Aunque nació hace 100 años en Santiago de las Vegas, cerca de La Habana, Italo Calvino se consideraba ligur. De Cuba no recordaba nada, lamentablemente: “De mi nacimiento ultraoceánico no conservo más que un dato de registro civil difícil de transcribir”, confesó hacia enero de 1956 a la revista Il Caffé, “un bagaje de memorias familiares y mi nombre de pila, inspirado en la pietas de los emigrantes hacia sus propios lares y que en mi patria, en cambio, resuena broncíneo y carducciano”.
En “Forastero en Turín”, publicado en la revista trimestal L’Approdo, en la entrega correspondiente a enero-marzo de 1953, escribió que era “de una tierra, la Liguria, que sólo tiene fragmentos o alusiones de una tradición literaria, de modo que cualquiera —¡qué suerte!— puede descubrirse o inventarse una tradición por su cuenta; de una tierra que no tiene un centro literario bien definido, de forma que el literato ligur —rara ave, la verdad— es también ave migratoria” (ambos textos se hallan en el volumen póstumo Emigrante en París).

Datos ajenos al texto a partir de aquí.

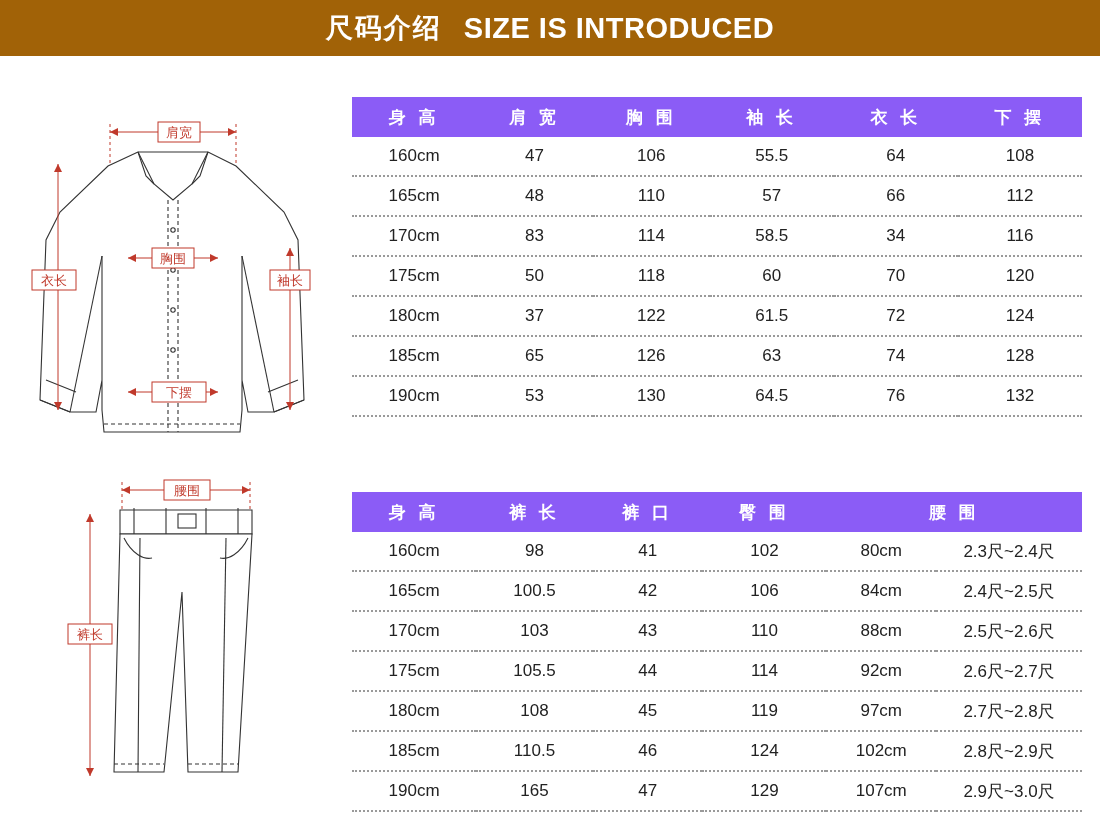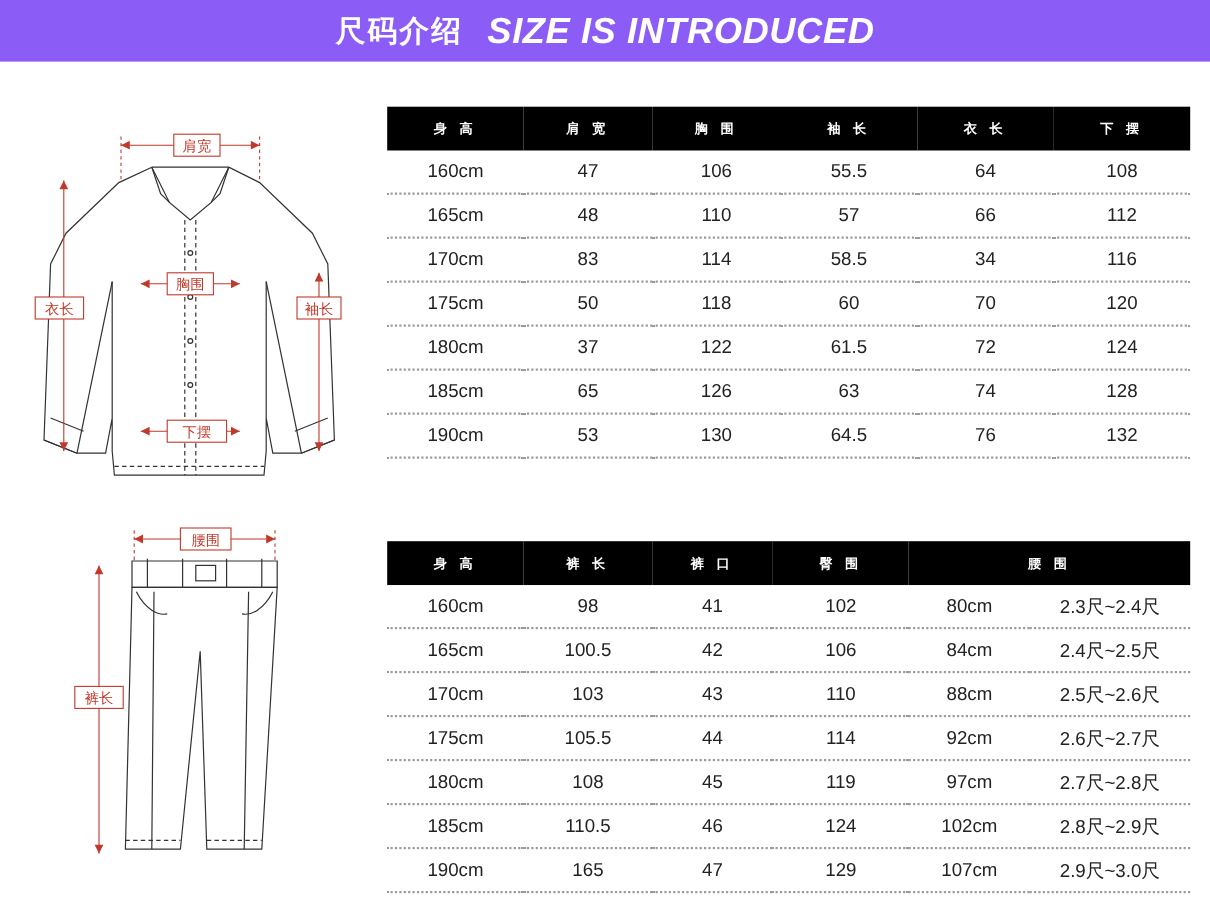"尺码介绍" .header { background: #8b5cf6 -> #a16207 }
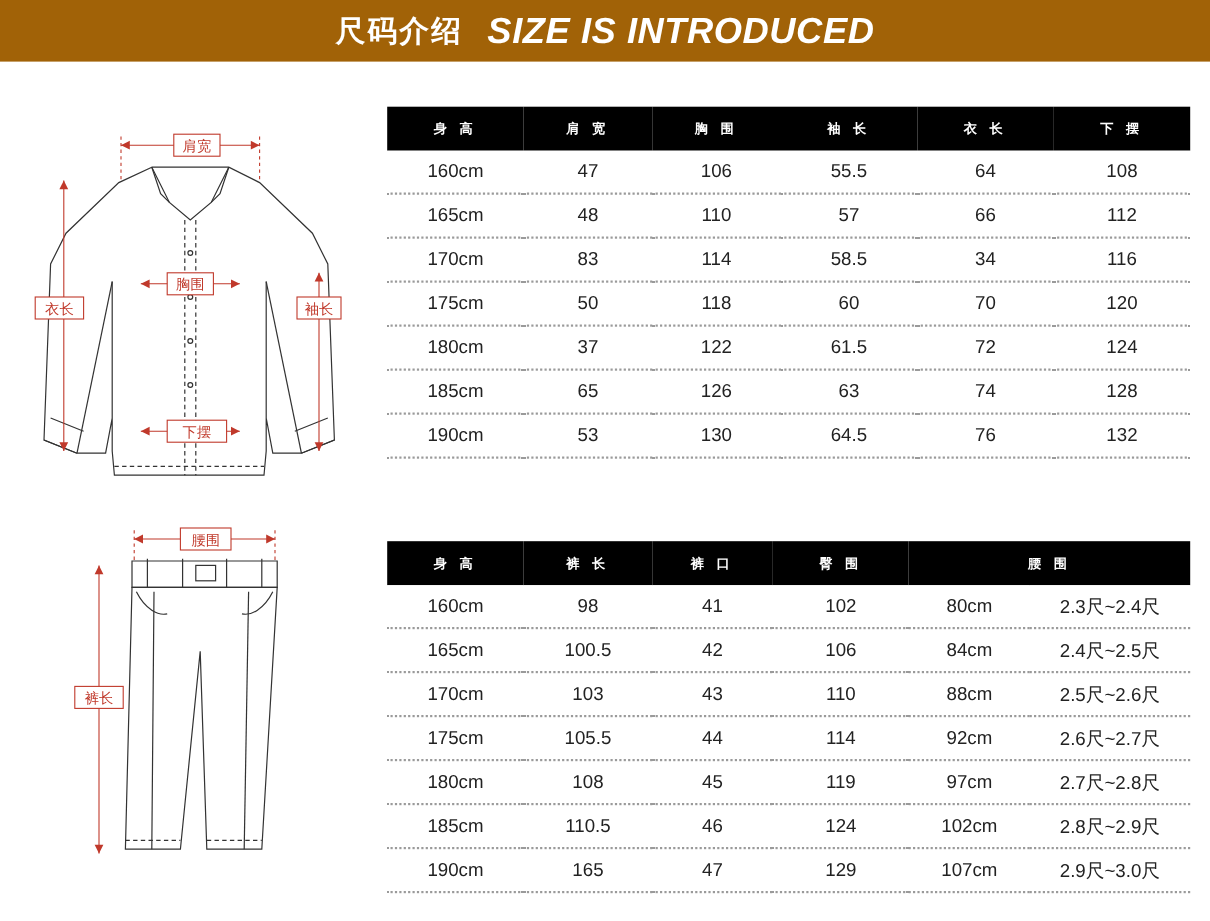"SIZE IS INTRODUCED" .header .en { font-size: 33px -> 29px; font-style: italic -> none }
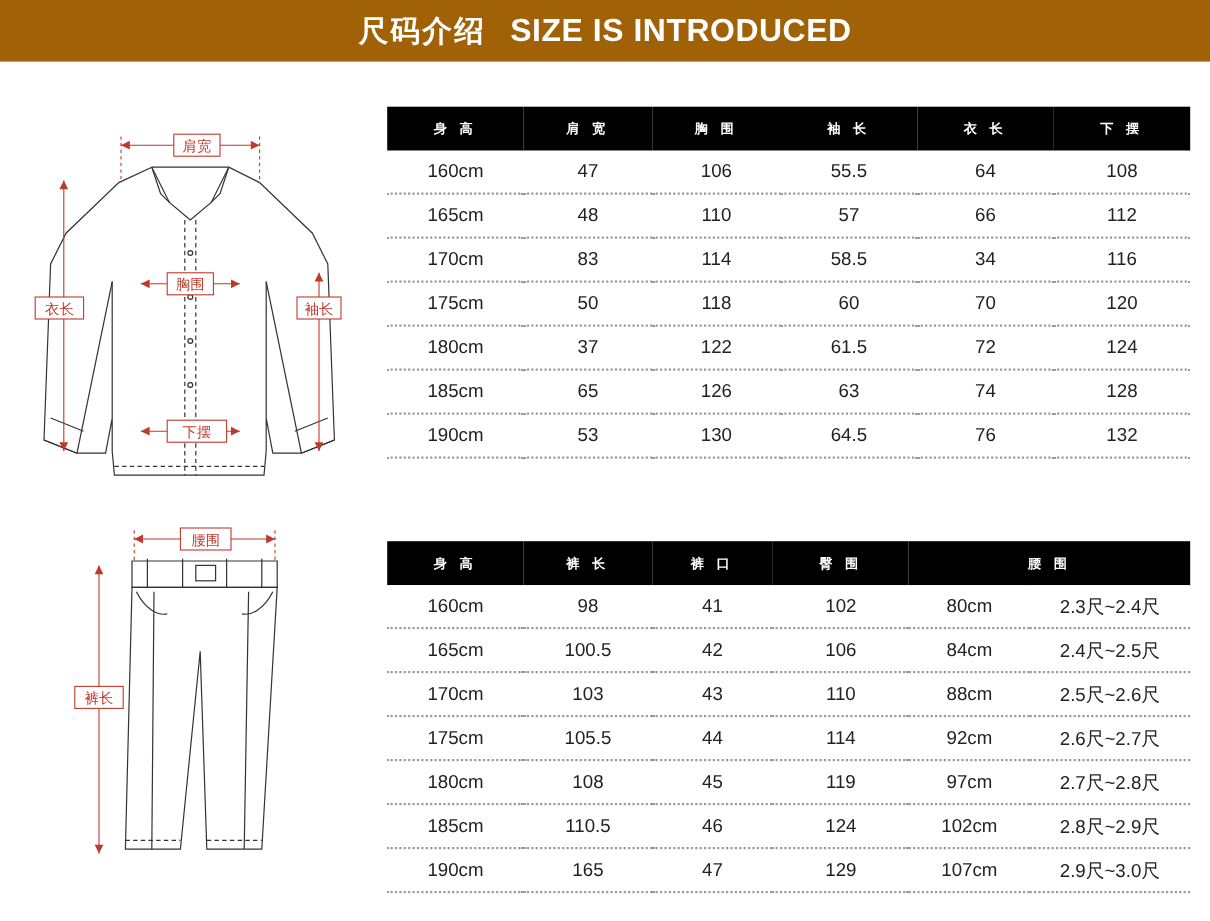"身 高" table.size-table thead th { background: #000000 -> #8b5cf6; font-size: 12px -> 17px }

Entre los libros posibles que se entrecruzan en Si una noche de invierno un viajero, no parece el menos evidente el que ha publicado Italo Calvino con ese nombre, cuyo autor le escribe al lector: “Te dispones a reconocer el inconfundible acento del autor: No. No lo reconoces en absoluto. Pero, pensándolo bien, ¿quién ha dicho que este autor tenga un acento inconfundible? Al contrario, se sabe que es un autor que cambia mucho de un libro a otro. Precisamente en esos cambios se reconoce que es él. Pero aquí parece que no tiene nada que ver con todo lo demás que ha escrito, al menos por lo que recuerdas. ¿Es una desilusión?”
Como, no sin ironía, lo advertía Calvino, ser un escritor de libros diversos, en los que parece que no se le puede reconocer, despierta desconcierto, sospecha, recelo. Sin embargo, en el postfacio a Nuestros antepasados, Calvino recuerda que al principio “escribía relatos ‘neorrealistas’, como se decía entonces: Es decir, contaba historias sucedidas no a mí, sino a otros, o que me imaginaba que habían ocurrido o podían ocurrir.”
Intentó “escribir otras novelas neorrealistas, sobre temas de la vida popular de aquellos años, pero no salían bien, y las dejaba manuscritas en el cajón”. Comprendió que “era la música de las cosas que había cambiado” y creyó que “no era un auténtico escritor, era alguien que había escrito, como muchos, arrastrado por las olas de un periodo de cambios, y después la vena se me había secado”. Así, “hastiado de mí mismo y de todo, me puse a escribir, como pasatiempo privado, El vizconde demediado”.
A pesar de que las historias de partisanos escritas por un antiguo partisano al que se le consideraba un escritor joven y que escribía novelas neorrealistas suelen no interesar a algunos lectores de sus pasatiempos privados como Nuestros antepasados, a pesar de que no pocos de entre quienes han descubierto alguno de sus libros descreen que el escritor de las Las cosmicómicas es el mismo que el de La jornada de un escrutador, y que el que ha firmado La especulación inmobiliaria es el mismo que concibió el viaje reiterado por las cuatro estaciones de Marcovaldo, que es el mismo que imaginó observaciones sagazmente inocentes de Palomar; a pesar de todo eso, con escepticismo, resignadamente esos lectores aceptan que acaso puede ser el mismo escritor porque firma con el nombre de Italo Calvino. En todos esos libros se revelan los rasgos de un mismo personaje al que le gusta contar historias lúdicamente, en busca de complicidad, con un sentido del humor placentero que acaso sugiere una crítica sin insidia; todos esos libros pueden ser cartas del Tarot que cifran las historias de El castillo de los destinos cruzados, que parecen ajenas, pero conforman el universo. Adivino que una de esas cartas contiene a una rara ave ligur, a un ave migratoria que se conoce bajo el nombre de Italo Calvino.